Simply because one is engaged in showing himself talking about the lion, and the reader is engaged in seeing the writer showing the lion, both think that they share the honour of knowing a lion, being acquainted with lions, and somehow of one's own self being a little lion.

Thus when the writer is seen, people will say, 'Yes, I know him. There goes the man who knows all about lions.'

The only way to know the lion better is at least walk up to the zoo and stay for a few hours in the vicinity of a lion. Then your eyes behave in a certain way, your heart and lungs in a certain way, your hair and skin in a certain way, your words and thoughts in a certain way, and the complex totality of these reactions becomes your lion. If this total picture is uncomfortable, you go on modifying these reactions till you have a harmonious 'negative', so to say, imprinted in you. It is this process that gives you real learning, and the ease with which a lion tamer approaches a lion is because of this real correspondence between 'his lion' and the lion outside.

This great illusion is the main reason for the flourishing trade in spiritual and religious literature. Probably, one can count on one's fingers the number of persons who have had the Advaita experience of total identity with the universe, but the number of those who expound Advaita, and offer commentaries is legion. This illusion hinders any real attempts to make any conscious effort to acquire the experience. Similarly, the capacity for unconditioned compassion, non-hatred must have been experienced and expressed by a handful in all ages till now, but the expounders and reciters of the appropriate words is enormous.

If the student of self realization has to extricate himself from this misfortune, he must become aware of this dangerous illusion, and avoid like the plague words like, 'I have understood the Gita, except for little bit'; 'I find it very interesting and am even applying it in psychotherapy or business dealings', and so on. One must know that for such audacious nonsense as when a chap who has read a few popular articles on space travel were to pretend to teach it, he would be thrown out on his ears!

The key for self realization profession appears to me to be experiment and experience, and the implementation of teachings resulting even in the smallest change in one's behaviour is worth a ton of dissertations.

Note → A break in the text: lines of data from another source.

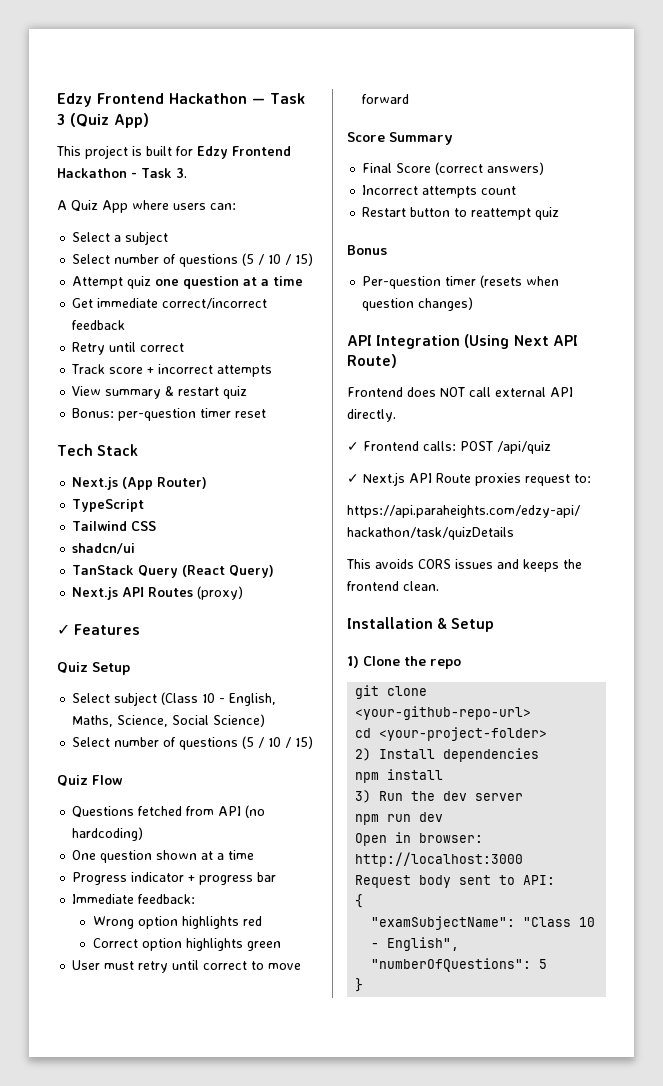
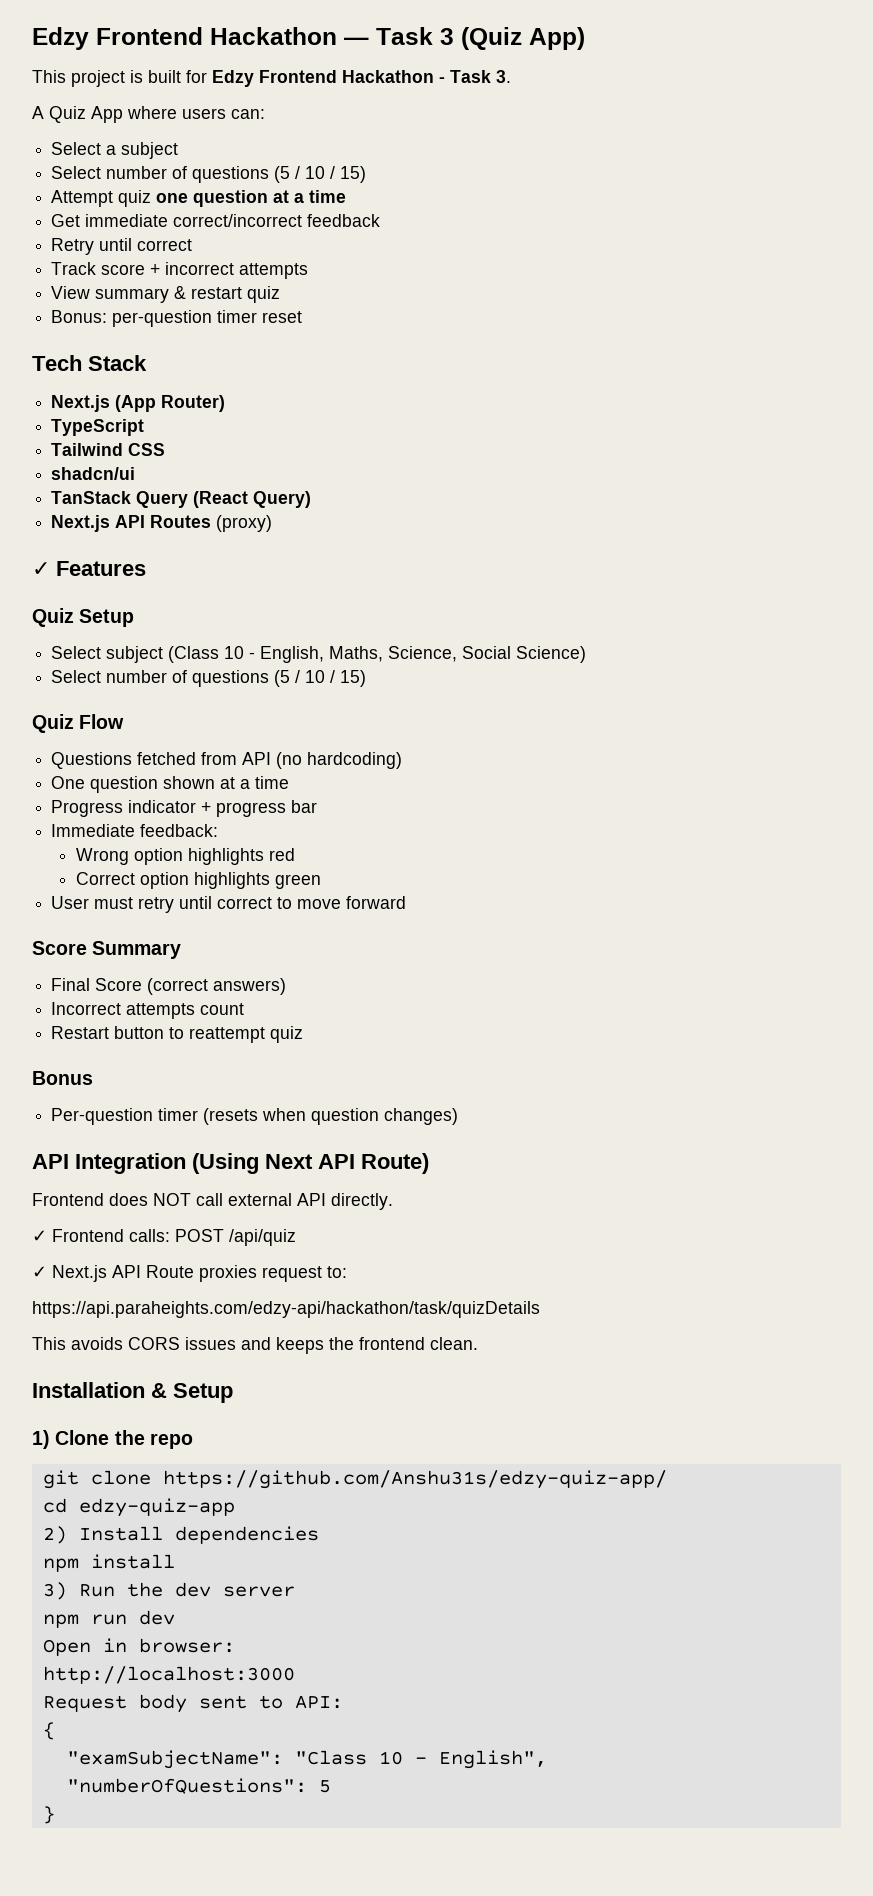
- git clone <your-github-repo-url>
+ git clone https://github.com/Anshu31s/edzy-quiz-app/
- cd <your-project-folder>
+ cd edzy-quiz-app

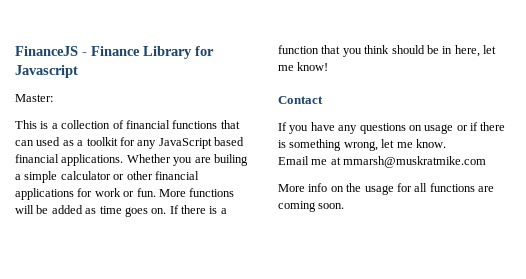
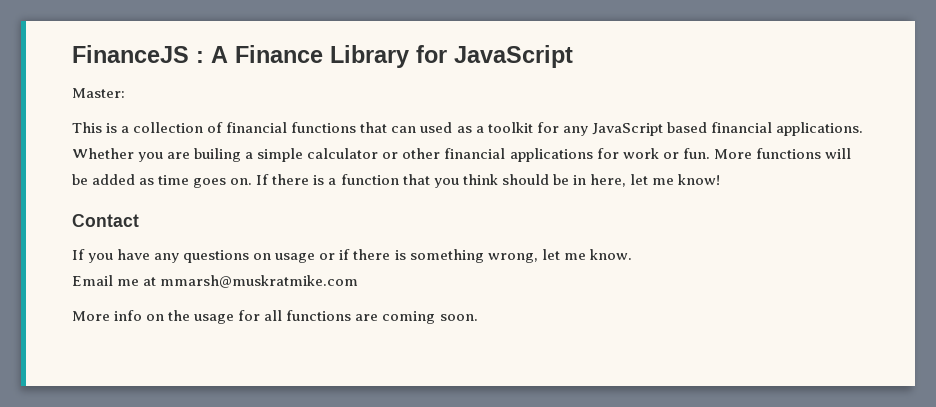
- FinanceJS - Finance Library for Javascript
+ FinanceJS : A Finance Library for JavaScript

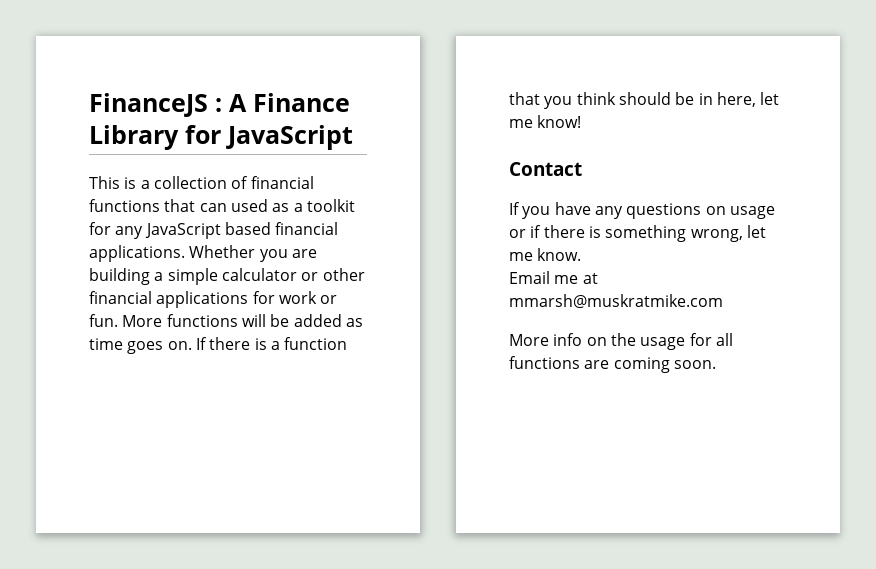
- Master:
- Whether you are builing a simple calculator or other financial applications for work or fun.
+ Whether you are building a simple calculator or other financial applications for work or fun.

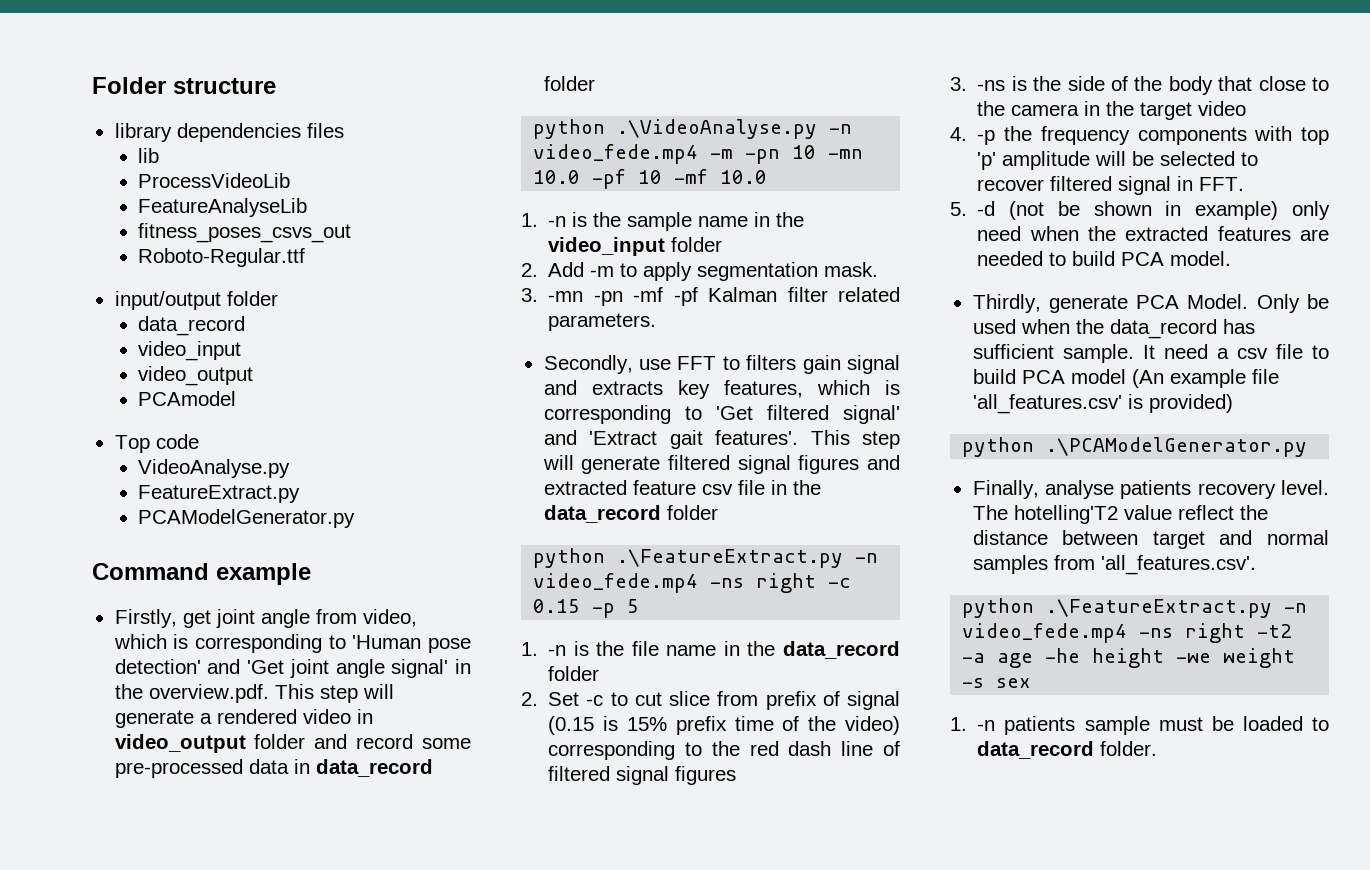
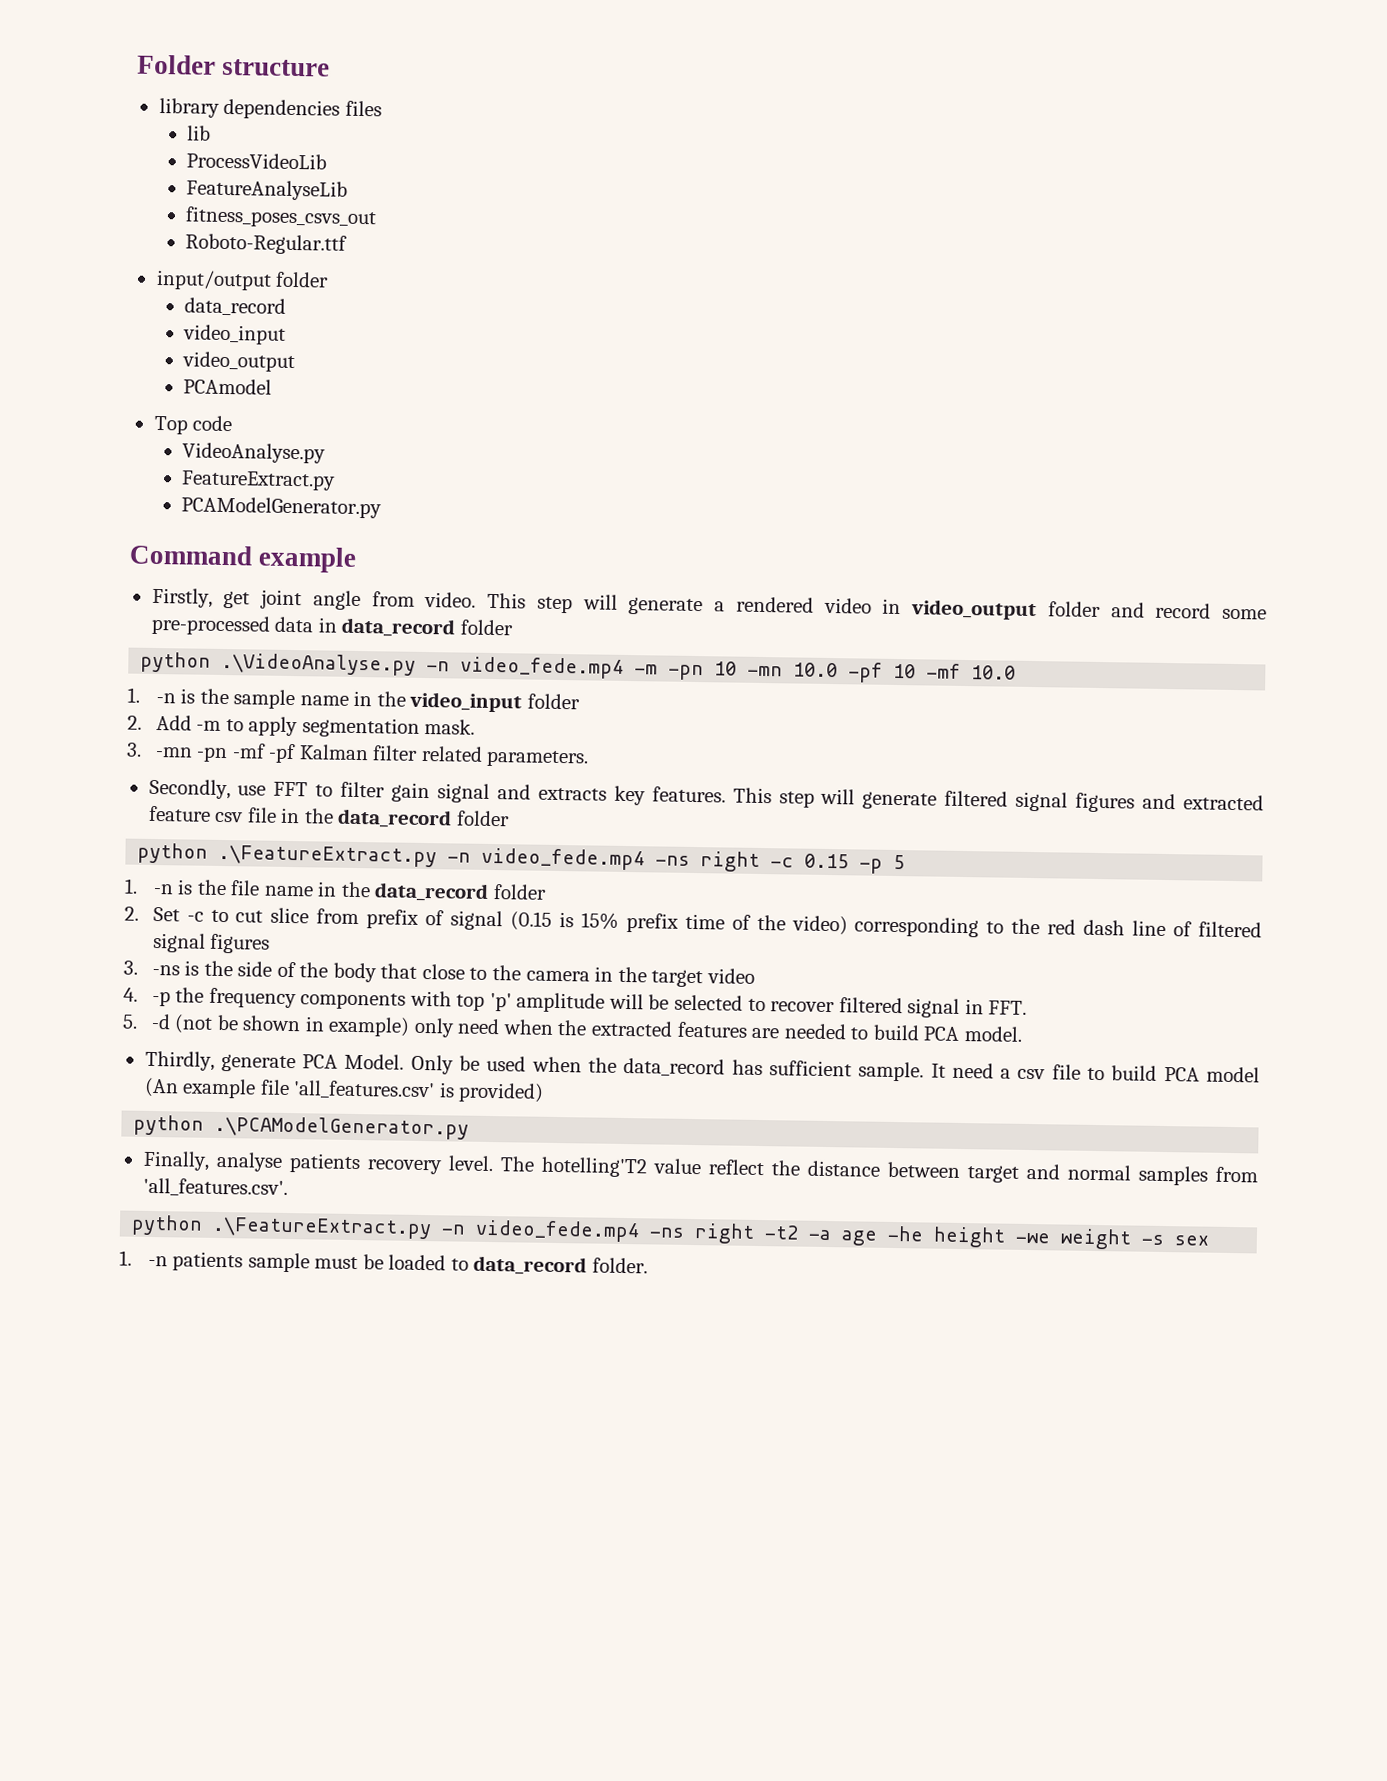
- Firstly, get joint angle from video, which is corresponding to 'Human pose detection' and 'Get joint angle signal' in the overview.pdf. This step will generate a rendered video in video_output folder and record some pre-processed data in data_record folder
+ Firstly, get joint angle from video. This step will generate a rendered video in video_output folder and record some pre-processed data in data_record folder
- Secondly, use FFT to filters gain signal and extracts key features, which is corresponding to 'Get filtered signal' and 'Extract gait features'.
+ Secondly, use FFT to filter gain signal and extracts key features.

Therefore, it is to make clear that these reflections are bare verbal reports, reflections on some aspects of self realization, that helped me and not a treatise or summary of the classical teachings. The most salient feature that struck me is the fact that this is a profession; that the requirements are that of a scientific worker in his laboratory, except that the laboratory is one's own body, and that the work has to be found useful or useless for one's own self, and validation by popular vote is not the aim. The hope that more may be stimulated to learn the driving skills necessary for navigating the most wonderful vehicle called one's body prompts me to this writing.